**Excerpted data:**
--- START ---

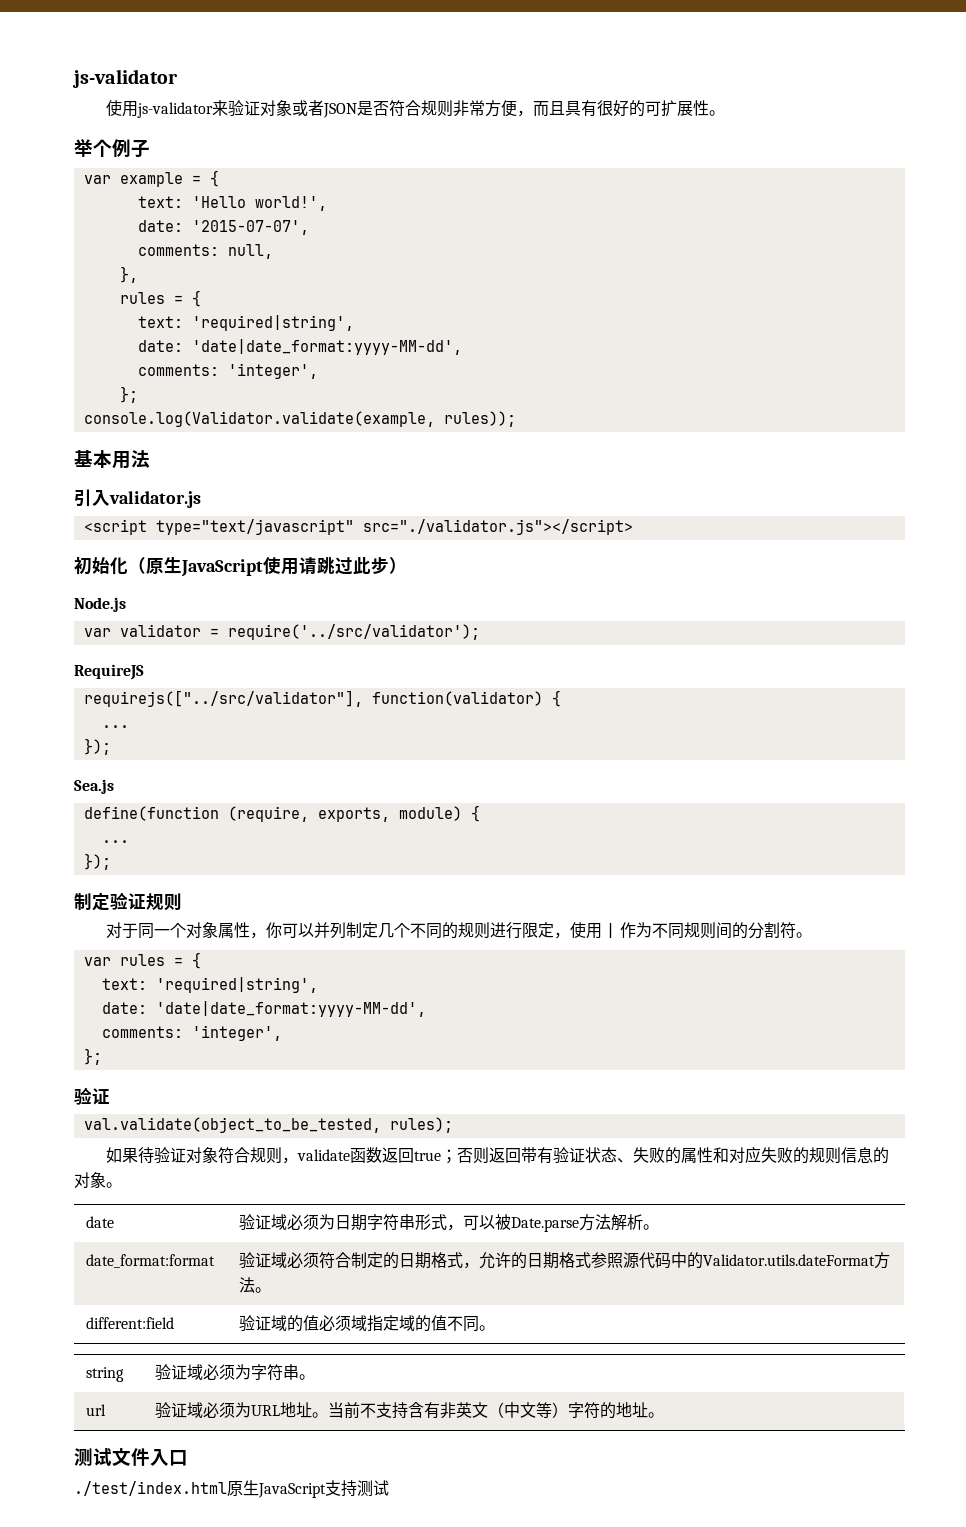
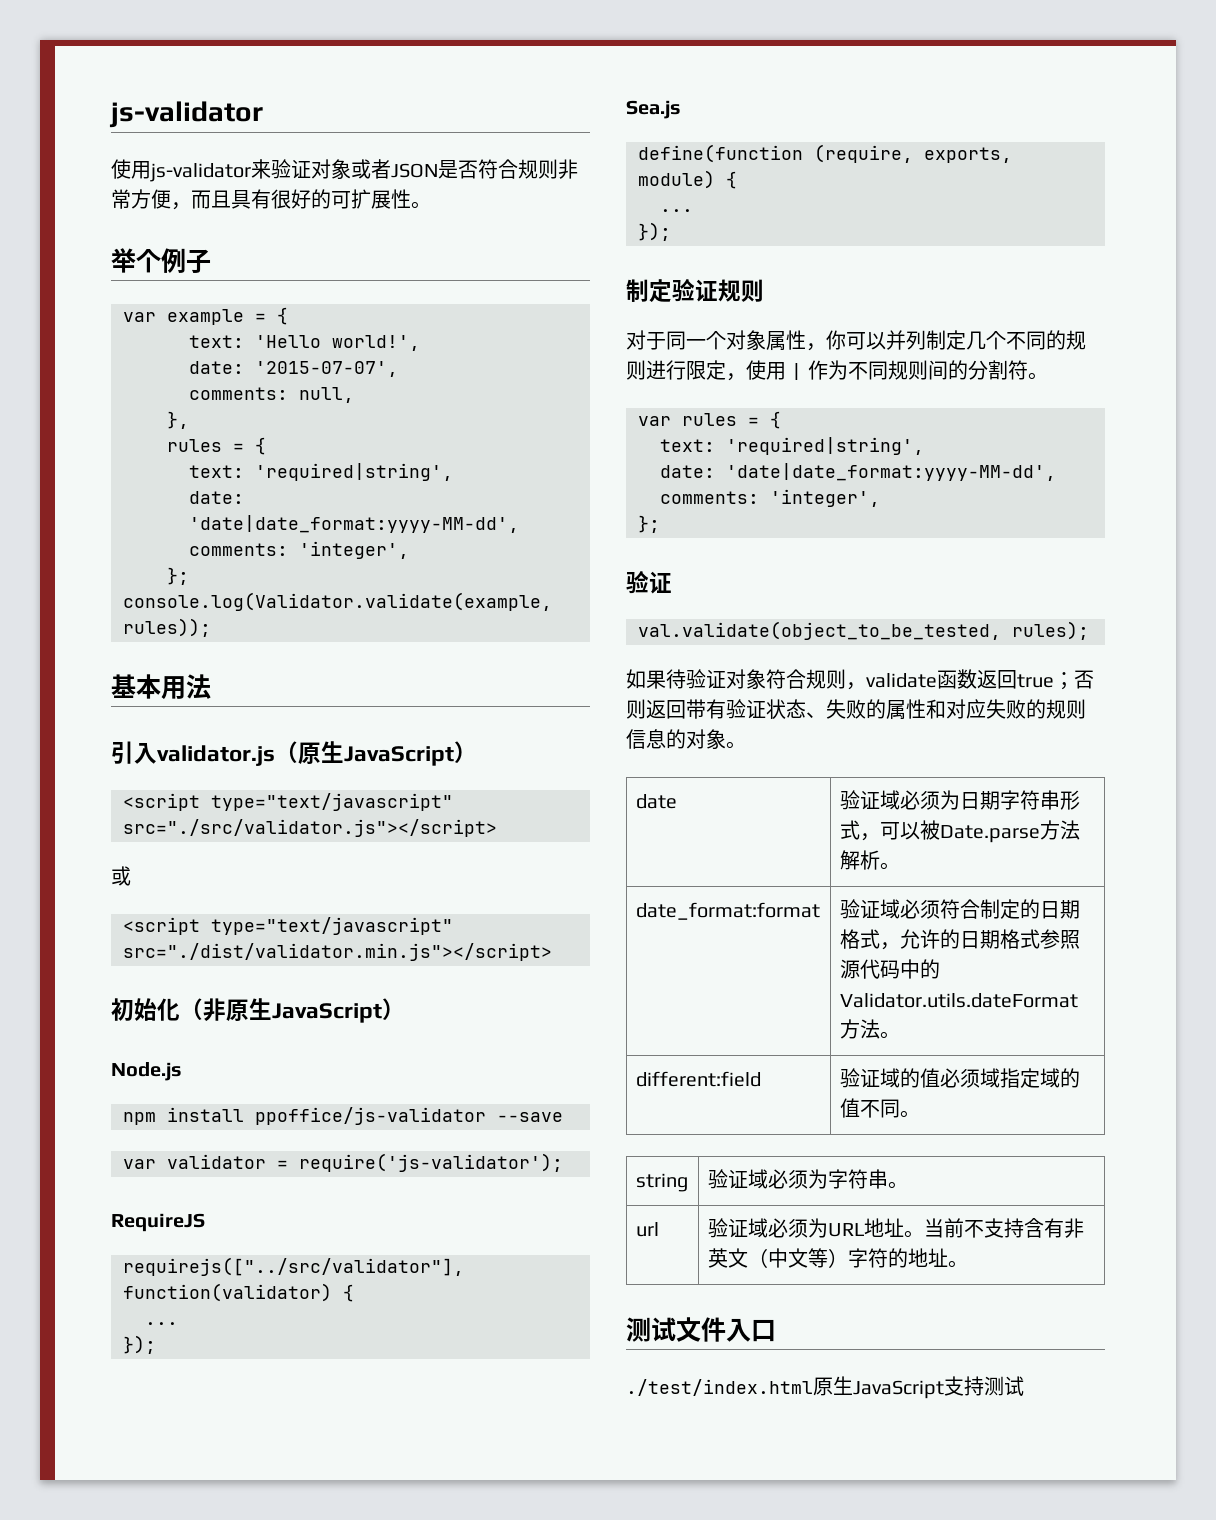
- 引入validator.js
- <script type="text/javascript" src="./validator.js"></script>
+ 引入validator.js（原生JavaScript）
+ <script type="text/javascript" src="./src/validator.js"></script>
+ 或
+ <script type="text/javascript" src="./dist/validator.min.js"></script>
- 初始化（原生JavaScript使用请跳过此步）
+ 初始化（非原生JavaScript）
  Node.js
+ npm install ppoffice/js-validator --save
- var validator = require('../src/validator');
+ var validator = require('js-validator');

--- END ---

**Prompt:** Your answer should consist of the lines from the listing that hold the word "text".

**The answer:**
- <script type="text/javascript" src="./validator.js"></script>
+ <script type="text/javascript" src="./src/validator.js"></script>
+ <script type="text/javascript" src="./dist/validator.min.js"></script>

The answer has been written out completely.